Consequently, Stella McCartney feels the need to hold back on designing sports clothes for the Olympics home team that are unashamedly British.
There can be no question of the Union Flag being represented in all its glory; all colours must be diluted.
And, by heaven, the one thing we do well in Britain is dilution of our own culture.
Not for us the embarrassment of celebrating all the richness of English history, countryside, scientific endeavour, engineering, music, literature, architecture, painting, sculpture, theatre, cinema.
It is reminiscent of British Airways years ago dispensing with the Flag on its tailpieces in favour of representations of the rest of the world’s cultures.
Only when Mrs Thatcher gave the project short shrift did BA revert to previous policy.
Long before the Eastbourne Cultural Communities Network came along to make a meal of it, and shouted loudly enough to win more than a third of a million quid of public money in the process, the town had a history of Italians, Portuguese and Greek Cypriots in its midst without a fuss being made.
Yet there is a need to embrace ‘multiculturalism’, a notion long since abandoned as a good idea by such as Dr John Sentamu, Michael Nazir Ali or even the great one who looks sagely down on all these matters, Mr Trevor Phillips.

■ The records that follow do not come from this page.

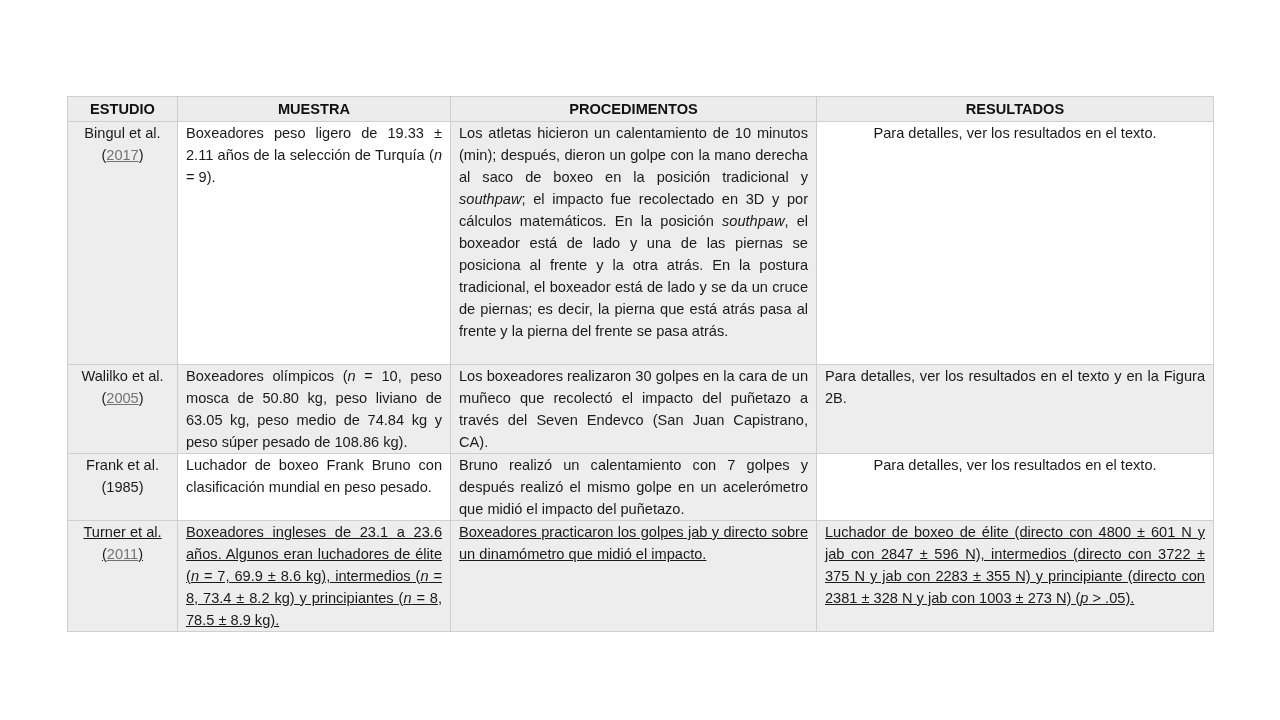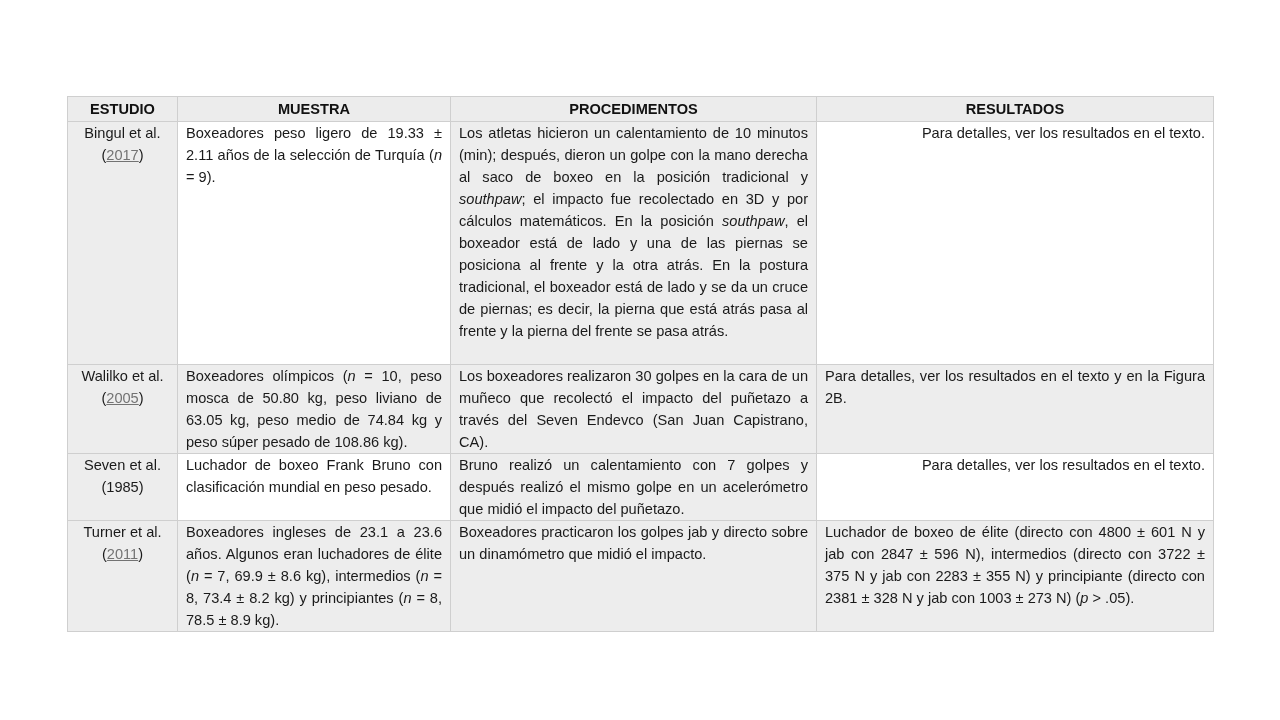--- a/index.html
+++ b/index.html
@@ -46,7 +46,7 @@
   td.white { background: #ffffff; }
   td.estudio { text-align: center; padding: 0 4px; margin-left: 11px; }
   td.just { text-align: justify; margin-top: 24px; }
-  td.left { text-align: right; }
+  td.left { text-align: center; }
   .link { color: #737373; text-decoration: underline; }
   em { font-style: italic; }
   col.c1 { width: 110px; }

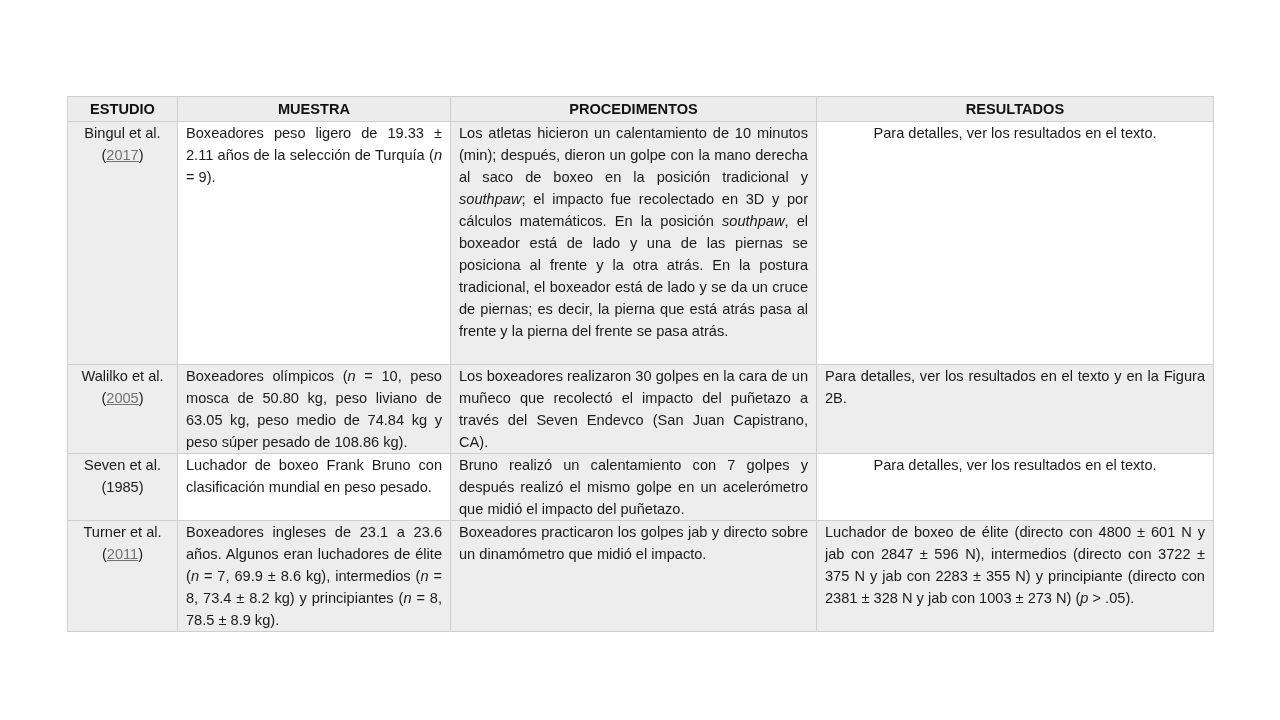--- a/index.html
+++ b/index.html
@@ -98,7 +98,7 @@
       </tr>
       <tr class="r3">
         <td class="gray estudio">
-          <div>Seven et al.</div>
+          <div>Frank et al.</div>
           <div>(<span>1985</span>)</div>
         </td>
         <td class="white just"><span>Luchador de boxeo Frank Bruno con clasificación mundial en peso pesado.</span></td>

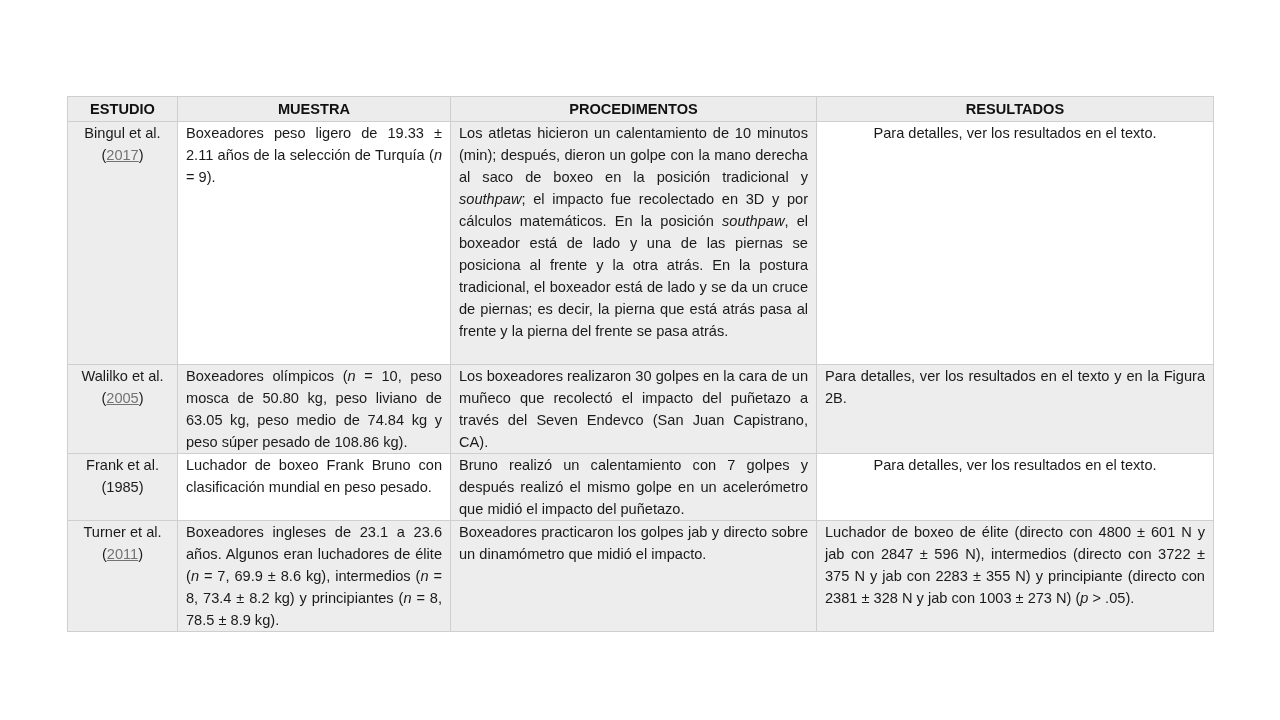--- a/index.html
+++ b/index.html
@@ -56,7 +56,7 @@
   tr.r1 td { height: 242px; }
   tr.r2 td { height: 87px; }
   tr.r3 td { height: 66px; }
-  tr.r4 td { height: 110px; }
+  tr.r4 td { height: 110px; text-decoration: underline; }
 </style>
 </head>
 <body>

The pursuit of multiculturalism has been a grave mistake, to the extent of some disastrous results, as even the surprising bravery of the National Theatre is currently testifying with its production of ‘Can We Talk About This?’
A final thought by way of comparison.
There are now recognised to be in our society a significant number of homosexual people, of which I am one, together with bisexuals, transgenders and transsexuals.
But we don’t make a point of calling ourselves ‘a multisexual society’ – that is unless Polly Toynbee, Ken Livingstone, and perhaps the Herald editor are working on it as we speak.